UH journalism professor Gerald Kato recently dug up this old video that SHOPO, the Honolulu police officers’ union, made in 1995 during the fight over the Uniform Information Practices Act (UIPA), or HRS 92F, which defined public records and codified the public’s right to access them in Hawaii. They argued that releasing police misconduct records would mean “the community as a whole would suffer.”
It’s quite a piece of work on many levels: as a Hawaii time capsule (the fashion!), as a quaint example of propoganda (the fake TV newscast!), and as a reminder of the mindset that law enforcement officers are a special class of government worker. A mindset that really hasn’t changed. While most laws presume that the police should be held to a higher standard, SHOPO lobbied that they deserved more protection. Recall that their salaries were excluded from the list of city employee salaries released in 2010.
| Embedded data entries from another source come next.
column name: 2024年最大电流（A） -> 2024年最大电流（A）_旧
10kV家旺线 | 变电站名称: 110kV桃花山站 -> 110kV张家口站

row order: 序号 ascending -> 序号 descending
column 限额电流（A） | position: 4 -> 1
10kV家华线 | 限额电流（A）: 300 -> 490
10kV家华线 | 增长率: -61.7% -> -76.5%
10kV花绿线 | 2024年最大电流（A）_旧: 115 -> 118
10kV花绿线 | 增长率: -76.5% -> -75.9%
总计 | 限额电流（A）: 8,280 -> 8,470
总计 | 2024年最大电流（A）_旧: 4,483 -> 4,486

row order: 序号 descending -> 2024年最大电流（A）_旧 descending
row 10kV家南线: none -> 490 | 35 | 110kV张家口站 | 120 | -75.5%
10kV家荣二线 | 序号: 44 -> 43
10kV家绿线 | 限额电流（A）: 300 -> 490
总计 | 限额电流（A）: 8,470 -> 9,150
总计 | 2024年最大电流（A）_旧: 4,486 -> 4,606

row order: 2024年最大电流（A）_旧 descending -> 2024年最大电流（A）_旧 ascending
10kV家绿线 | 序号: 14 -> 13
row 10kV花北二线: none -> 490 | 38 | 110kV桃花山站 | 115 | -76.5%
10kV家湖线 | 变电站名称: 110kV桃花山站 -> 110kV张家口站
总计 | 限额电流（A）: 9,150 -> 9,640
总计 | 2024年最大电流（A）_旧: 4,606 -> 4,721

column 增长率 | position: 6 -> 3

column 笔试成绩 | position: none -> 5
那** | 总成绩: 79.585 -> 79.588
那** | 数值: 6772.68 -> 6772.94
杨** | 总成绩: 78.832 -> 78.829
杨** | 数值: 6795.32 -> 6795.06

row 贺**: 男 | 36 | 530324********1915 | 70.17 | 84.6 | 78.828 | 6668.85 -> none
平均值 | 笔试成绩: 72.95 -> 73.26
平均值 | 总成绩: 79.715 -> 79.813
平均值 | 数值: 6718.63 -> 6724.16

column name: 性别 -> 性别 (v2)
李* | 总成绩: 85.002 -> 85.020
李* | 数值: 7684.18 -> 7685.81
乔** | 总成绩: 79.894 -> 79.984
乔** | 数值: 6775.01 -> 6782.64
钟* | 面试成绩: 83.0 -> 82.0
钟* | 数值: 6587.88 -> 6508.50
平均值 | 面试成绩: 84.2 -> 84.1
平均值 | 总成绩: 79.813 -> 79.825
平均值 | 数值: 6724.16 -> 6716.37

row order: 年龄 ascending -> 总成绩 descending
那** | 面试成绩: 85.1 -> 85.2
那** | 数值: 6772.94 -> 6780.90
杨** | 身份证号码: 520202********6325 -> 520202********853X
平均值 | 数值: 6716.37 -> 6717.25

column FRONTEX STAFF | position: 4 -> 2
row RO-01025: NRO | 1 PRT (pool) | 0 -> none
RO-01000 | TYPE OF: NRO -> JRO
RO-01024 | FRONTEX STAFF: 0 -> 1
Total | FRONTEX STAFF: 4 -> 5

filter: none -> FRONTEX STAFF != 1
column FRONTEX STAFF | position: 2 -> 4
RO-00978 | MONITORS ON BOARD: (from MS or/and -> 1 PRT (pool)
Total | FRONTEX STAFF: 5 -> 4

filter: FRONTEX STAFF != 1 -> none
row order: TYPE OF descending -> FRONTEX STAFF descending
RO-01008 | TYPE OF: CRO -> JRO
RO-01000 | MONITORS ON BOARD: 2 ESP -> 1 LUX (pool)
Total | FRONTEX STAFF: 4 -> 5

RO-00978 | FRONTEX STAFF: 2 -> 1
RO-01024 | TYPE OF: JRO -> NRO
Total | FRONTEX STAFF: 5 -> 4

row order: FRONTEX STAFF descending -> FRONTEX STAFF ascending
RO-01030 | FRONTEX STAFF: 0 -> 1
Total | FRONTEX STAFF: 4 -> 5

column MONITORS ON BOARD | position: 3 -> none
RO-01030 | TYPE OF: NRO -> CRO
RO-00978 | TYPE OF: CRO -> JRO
The video emerged as part of a multi-part special report by Civil Beat, “In the Name of the Law,” focusing on police misconduct in Hawaii. Definitely worth a read.
But it had additional resonance for me, as this battle over 92F was going on when I was getting sucked back into journalism in college. After trying to flee newsroom burnout at UH Hilo, I ended up running the student newspaper there, then coming back to run the then-daily, then-independent student newspaper on the UH Manoa campus. There, our motley crew of troublemakers got into information access battles of our own (including with the campus security office, which fortunately worked with us most of the time).
Even after all that practical experience, it would take me four more years to get my journalism degree. I’m proud of that degree, and those crazy college newspaper days, even though I never had what it took be a journalist for a living. And I still enjoy putting on my muckraker hat from time to time, and still support sunshine laws and other transparency initiatives.